---------- Source records ----------

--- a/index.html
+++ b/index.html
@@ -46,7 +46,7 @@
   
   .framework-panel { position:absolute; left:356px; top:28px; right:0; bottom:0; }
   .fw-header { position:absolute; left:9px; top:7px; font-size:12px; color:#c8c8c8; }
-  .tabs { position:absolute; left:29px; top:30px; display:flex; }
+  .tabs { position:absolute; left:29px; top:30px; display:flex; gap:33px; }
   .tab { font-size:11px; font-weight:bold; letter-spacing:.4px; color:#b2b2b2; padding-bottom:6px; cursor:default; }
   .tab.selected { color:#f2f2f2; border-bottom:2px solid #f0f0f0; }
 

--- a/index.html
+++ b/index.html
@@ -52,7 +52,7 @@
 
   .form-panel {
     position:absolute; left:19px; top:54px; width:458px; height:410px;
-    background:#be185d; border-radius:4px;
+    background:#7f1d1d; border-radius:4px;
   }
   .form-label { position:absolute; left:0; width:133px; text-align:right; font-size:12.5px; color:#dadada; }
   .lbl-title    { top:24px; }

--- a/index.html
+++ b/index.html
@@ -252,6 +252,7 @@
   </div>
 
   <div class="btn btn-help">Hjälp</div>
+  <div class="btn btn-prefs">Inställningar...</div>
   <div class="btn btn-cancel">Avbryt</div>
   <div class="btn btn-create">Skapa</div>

----------

• _Aim of the task_: If a line of the data includes the word "flex", it counts; give how many lines do, as a bare number.

• _Your response_: 2